[Recorded data]
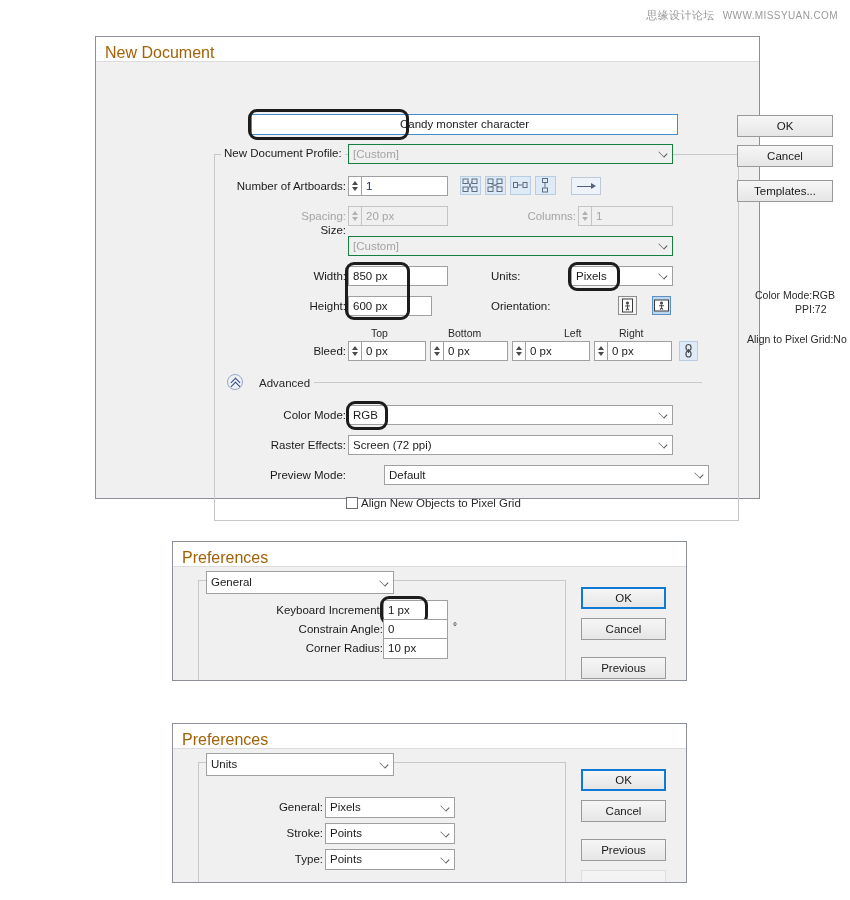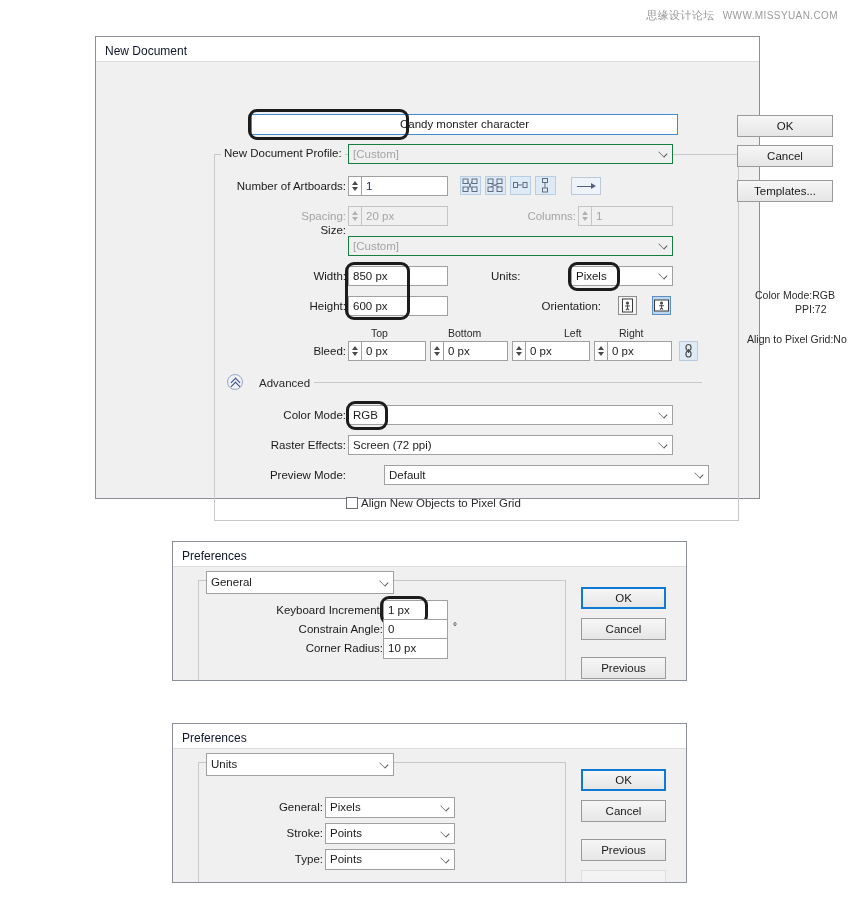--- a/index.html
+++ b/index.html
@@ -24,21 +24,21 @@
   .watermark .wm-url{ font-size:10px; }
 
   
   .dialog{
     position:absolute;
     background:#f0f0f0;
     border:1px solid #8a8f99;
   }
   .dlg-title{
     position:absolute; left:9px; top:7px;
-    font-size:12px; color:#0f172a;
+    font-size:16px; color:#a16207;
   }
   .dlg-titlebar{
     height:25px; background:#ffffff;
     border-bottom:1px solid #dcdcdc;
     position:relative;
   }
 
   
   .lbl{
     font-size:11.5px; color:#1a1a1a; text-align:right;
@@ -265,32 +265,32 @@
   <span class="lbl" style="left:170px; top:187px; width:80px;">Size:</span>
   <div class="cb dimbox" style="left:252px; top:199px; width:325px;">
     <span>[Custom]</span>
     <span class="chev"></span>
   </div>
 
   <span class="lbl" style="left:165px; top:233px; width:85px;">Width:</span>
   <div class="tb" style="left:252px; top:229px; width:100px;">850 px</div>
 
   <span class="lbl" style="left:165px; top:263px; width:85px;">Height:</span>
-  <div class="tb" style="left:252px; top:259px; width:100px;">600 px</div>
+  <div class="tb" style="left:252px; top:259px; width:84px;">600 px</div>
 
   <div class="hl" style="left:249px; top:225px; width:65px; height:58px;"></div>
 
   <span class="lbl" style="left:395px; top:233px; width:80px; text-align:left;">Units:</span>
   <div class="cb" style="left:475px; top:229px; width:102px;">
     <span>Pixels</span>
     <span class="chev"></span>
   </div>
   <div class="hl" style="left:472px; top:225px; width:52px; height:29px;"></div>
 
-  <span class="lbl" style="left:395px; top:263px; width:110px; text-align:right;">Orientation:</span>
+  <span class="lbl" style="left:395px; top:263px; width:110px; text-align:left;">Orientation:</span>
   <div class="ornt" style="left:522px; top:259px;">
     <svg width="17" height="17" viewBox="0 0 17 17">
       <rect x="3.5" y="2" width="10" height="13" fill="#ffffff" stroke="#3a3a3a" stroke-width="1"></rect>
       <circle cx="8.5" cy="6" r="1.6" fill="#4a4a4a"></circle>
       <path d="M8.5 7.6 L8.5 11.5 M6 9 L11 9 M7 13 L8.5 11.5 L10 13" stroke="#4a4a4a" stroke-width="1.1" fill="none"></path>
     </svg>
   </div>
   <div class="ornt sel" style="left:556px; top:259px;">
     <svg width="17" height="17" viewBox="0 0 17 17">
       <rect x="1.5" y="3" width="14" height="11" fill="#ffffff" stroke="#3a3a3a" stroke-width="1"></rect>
[/Recorded data]
--- Problem to solve ---
Search the records above for the string "Orientation" and copy each line that holds it.

--- Written response ---
-  <span class="lbl" style="left:395px; top:263px; width:110px; text-align:right;">Orientation:</span>
+  <span class="lbl" style="left:395px; top:263px; width:110px; text-align:left;">Orientation:</span>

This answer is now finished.